Lines Written In Early Spring
I HEARD a thousand blended notes,
While in a grove I sate reclined,
In that sweet mood when pleasant thoughts
Bring sad thoughts to the mind.
To her fair works did Nature link
The human soul that through me ran;
And much it grieved my heart to think
What man has made of man.
Through primrose tufts, in that green bower,
The periwinkle trailed its wreaths;
And ’tis my faith that every flower
Enjoys the air it breathes.
The birds around me hopped and played,
Their thoughts I cannot measure:—
But the least motion which they made,
It seemed a thrill of pleasure.
The budding twigs spread out their fan,
To catch the breezy air;
And I must think, do all I can,
That there was pleasure there.
If this belief from heaven be sent,
If such be Nature’s holy plan,
Have I not reason to lament
What man has made of man?
Especially in his early years Wordsworth was a genuinely radical poet, perhaps influenced to some extent by the American and French Revolution and the new ideas of democracy sweeping the world. (For some time he lived in France but had to leave when the revolution made it dangerous) His poem London 1802 is a strong advocacy for social change. These sentiments were shared by other contemporaries such as Blake, although Blake and Wordsworth were mostly unknown to each other.

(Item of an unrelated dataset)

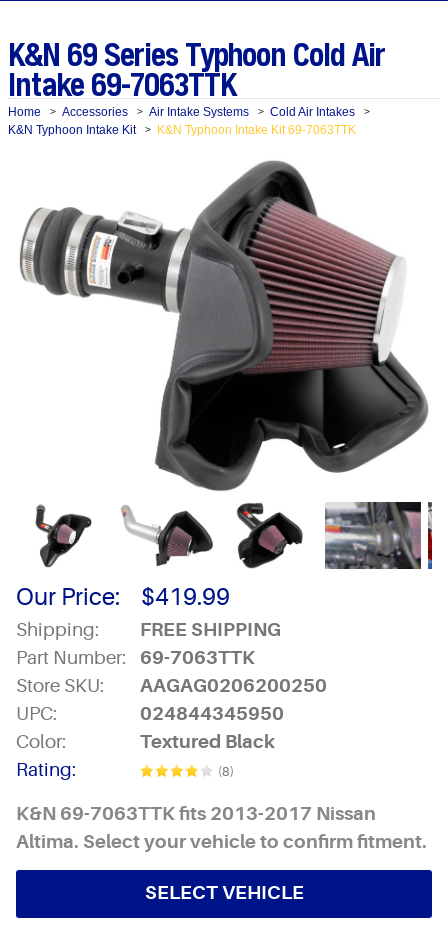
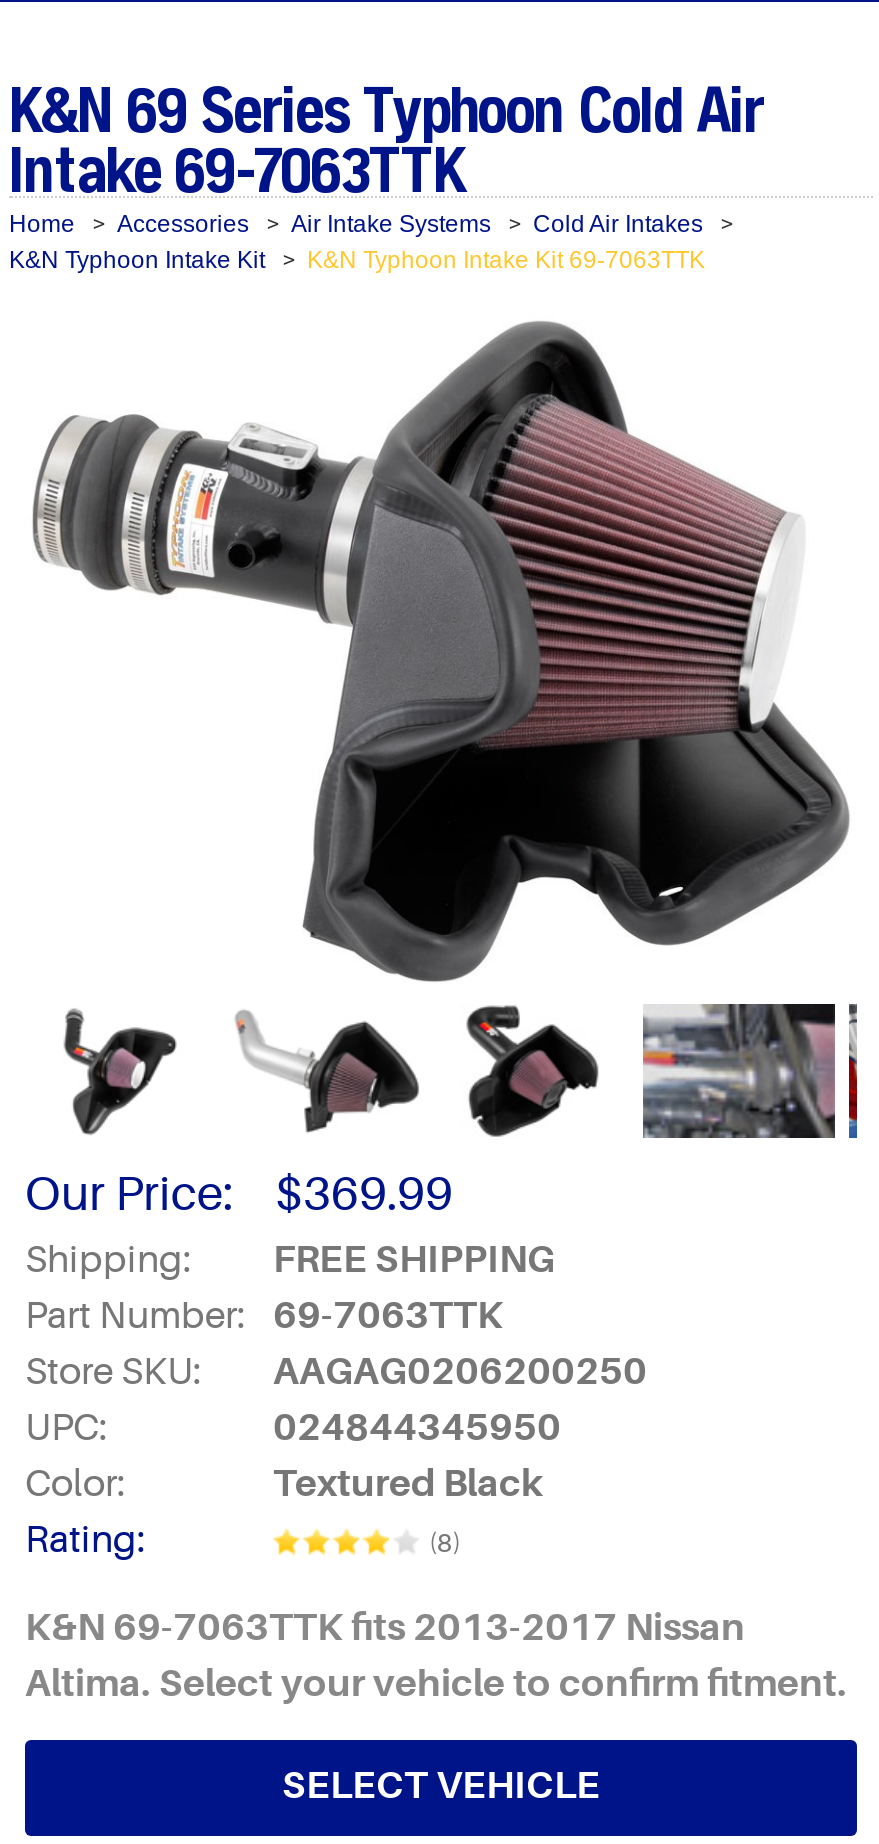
[16,584,230,611] Our Price: $419.99 -> [25,1167,453,1221] Our Price: $369.99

Milton! thou shouldst be living at this hour:
England hath need of thee: she is a fen
Of stagnant waters: altar, sword, and pen,
Fireside, the heroic wealth of hall and bower,
Have forfeited their ancient English dower
Of inward happiness. We are selfish men;
Oh! raise us up, return to us again;
And give us manners, virtue, freedom, power.
Thy soul was like a Star, and dwelt apart:
Thou hadst a voice whose sound was like the sea:
Pure as the naked heavens, majestic, free,
So didst thou travel on life’s common way,
In cheerful godliness; and yet the heart
The lowliest duties on herself did lay.
As Wordsworth grew older he became more conservative and his poetry lost its ‘radical’ edge however he was still held in high regard and in 1848 was appointed to be Poet Laureate.